Manganese exposure caused reproductive toxicity of male mice involving activation of GnRH secretion in the hypothalamus by prostaglandin E2 receptors EP1 and EP2.

Exposure to manganese (Mn) can cause male reproductive damage and lead to abnormal secretion of sex hormones. Gonadotropin-releasing hormone (GnRH) plays an important role in the neuromodulation of vertebrate reproduction.

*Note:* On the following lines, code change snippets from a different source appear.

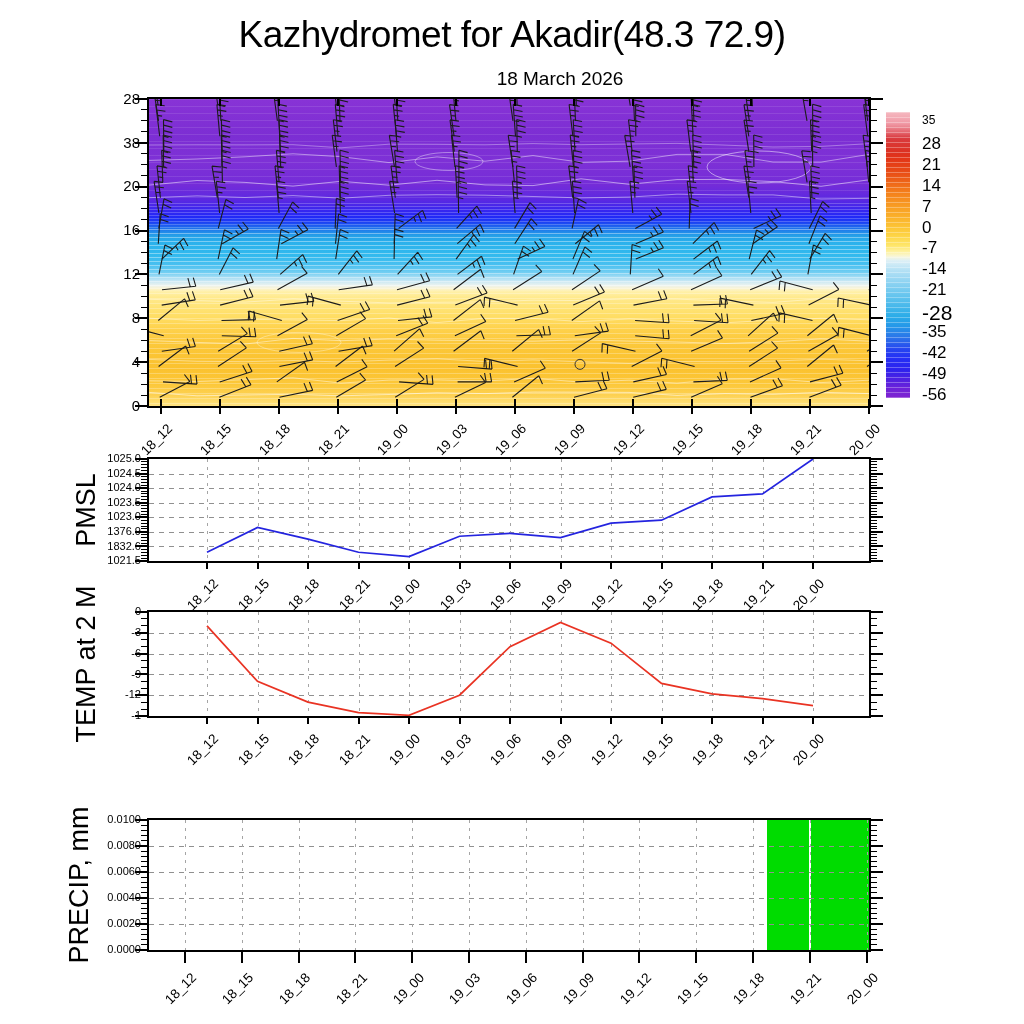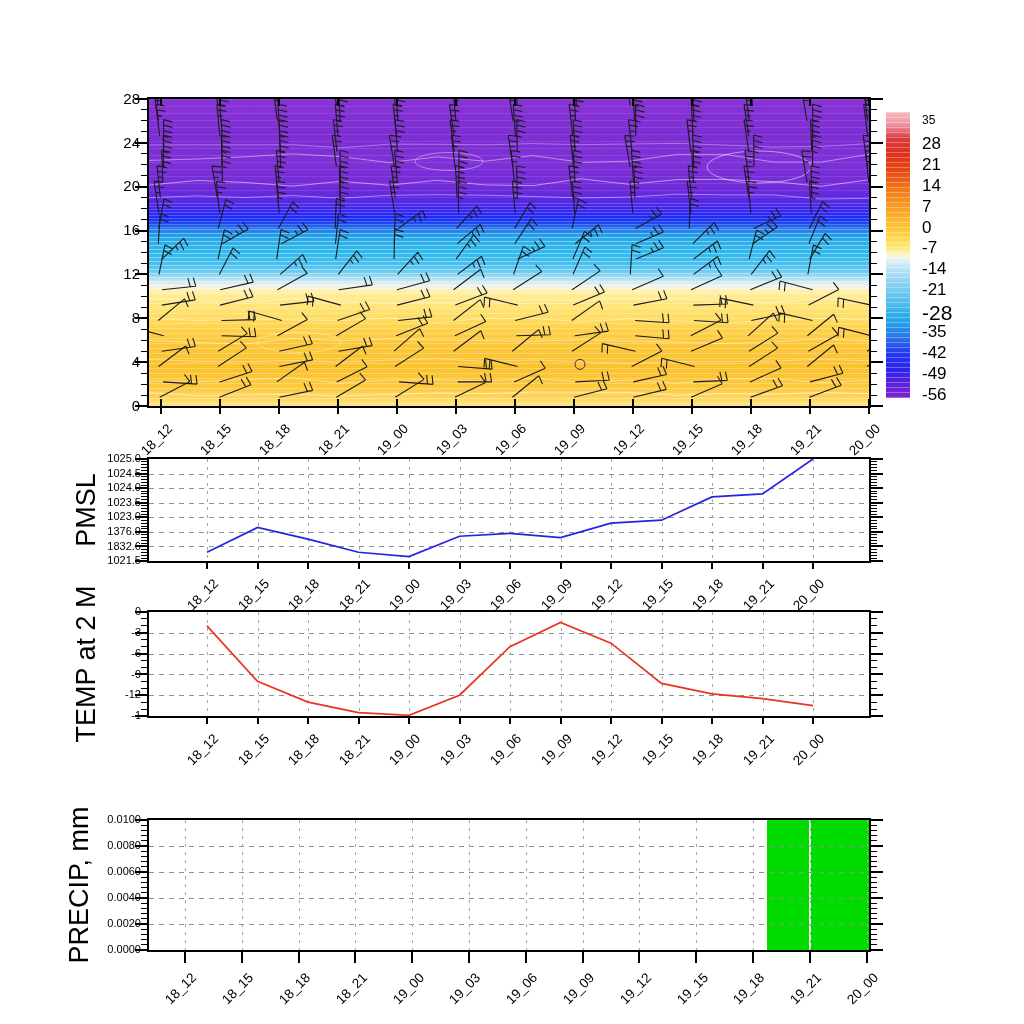"Kazhydromet for Akadir(48.3 72.9)" div.title { html: none -> <div>Kazhydromet for Akadir(48.3 72.9)</div> }
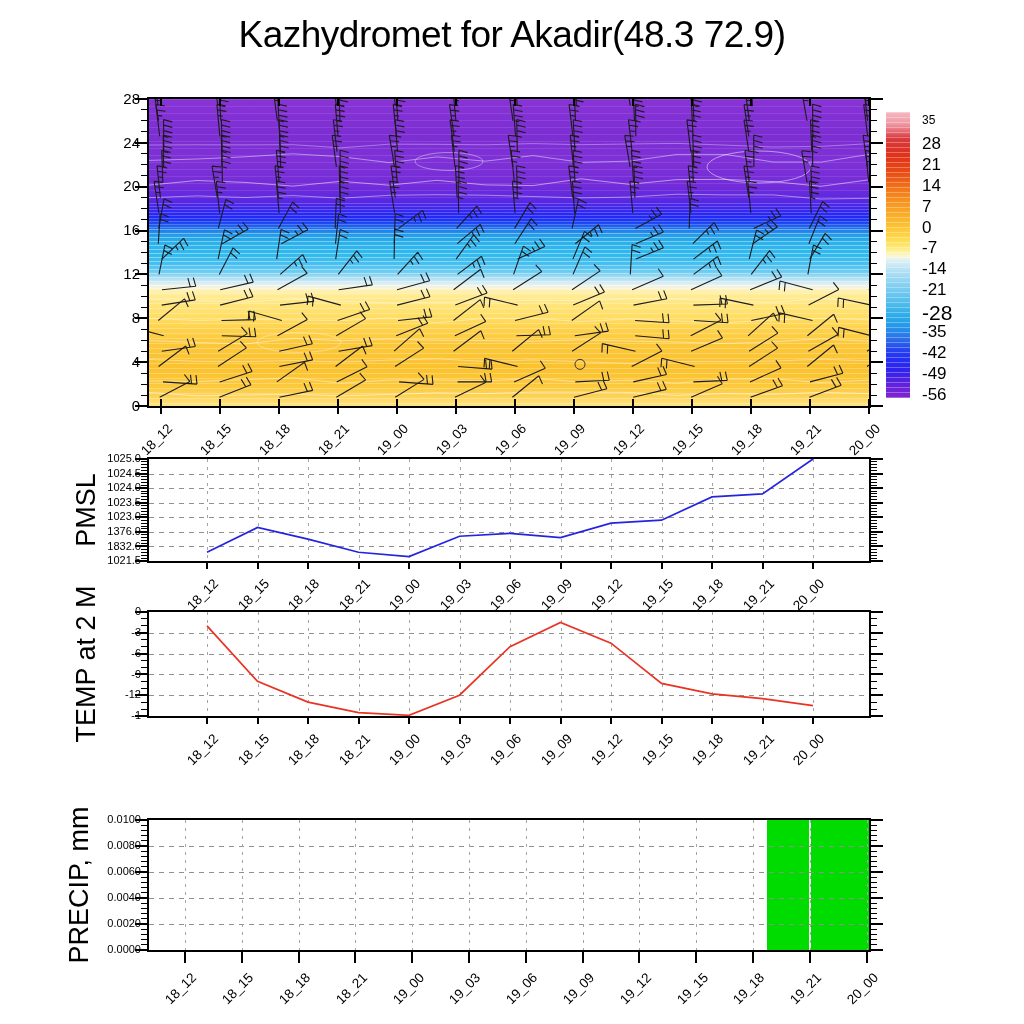"18 March 2026" div.subtitle { html: none -> <div>18 March 2026</div> }
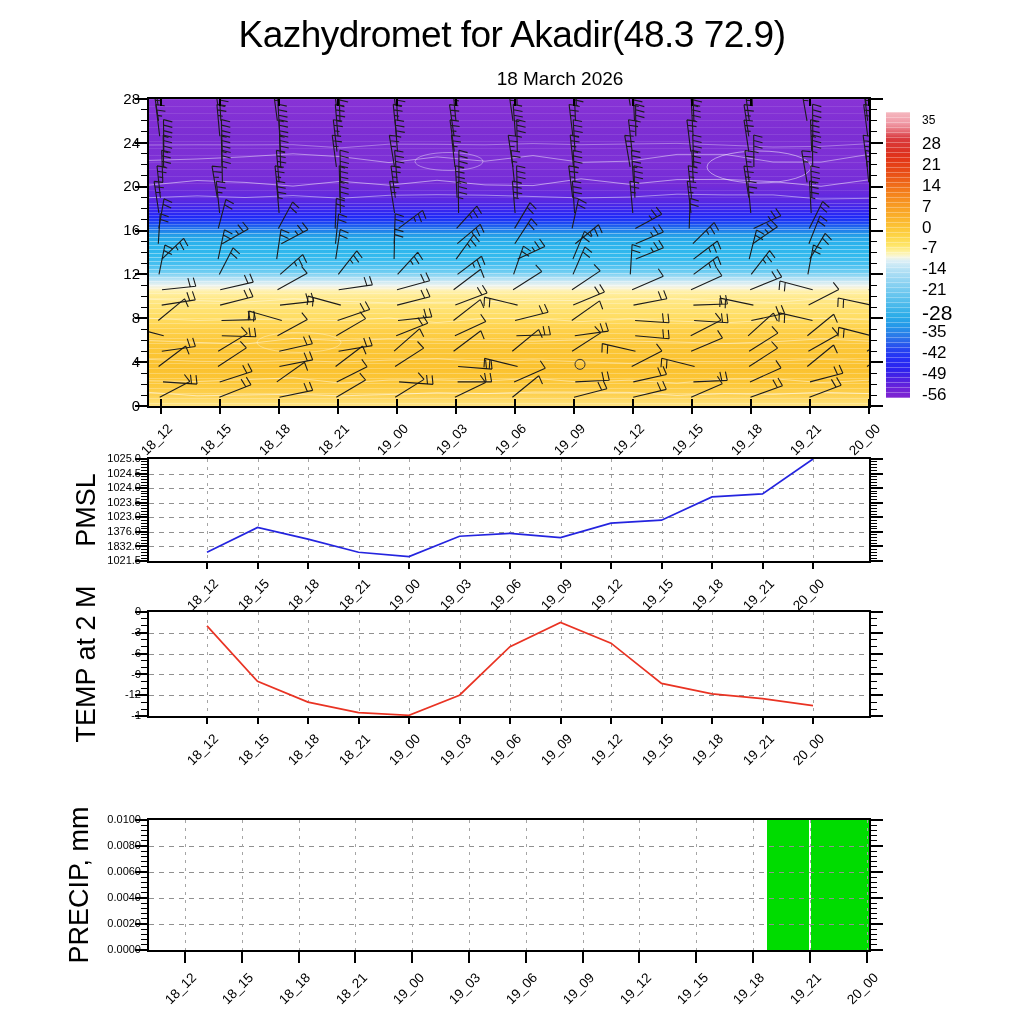"24" span.ylab { text: 24 -> 38 }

Astrocytes can indirectly regulate the secretion of GnRH by binding paracrine prostaglandin E (PGE) specifically to the EP1 and EP2 receptors on GnRH neurons. Prior studies assessed the abnormal secretion of GnRH caused by Mn exposure, but the specific mechanism has not been reported in detail. This study investigated the effects of Mn exposure on the reproductive system of male mice to clarify the role of PGE in the abnormal secretion of GnRH in the hypothalamus caused by exposure to Mn. Our data demonstrate that antagonizing the EP1 and EP2 receptors of PGE can restore abnormal levels of GnRH caused by Mn exposure. Mn exposure causes reduced sperm count and sperm shape deformities. These findings suggest that EP1 and EP2, the receptors of PGE, may be the key to abnormal GnRH secretion caused by Mn exposure. Antagonizing the PGE receptors may reduce reproductive damage caused by Mn exposure.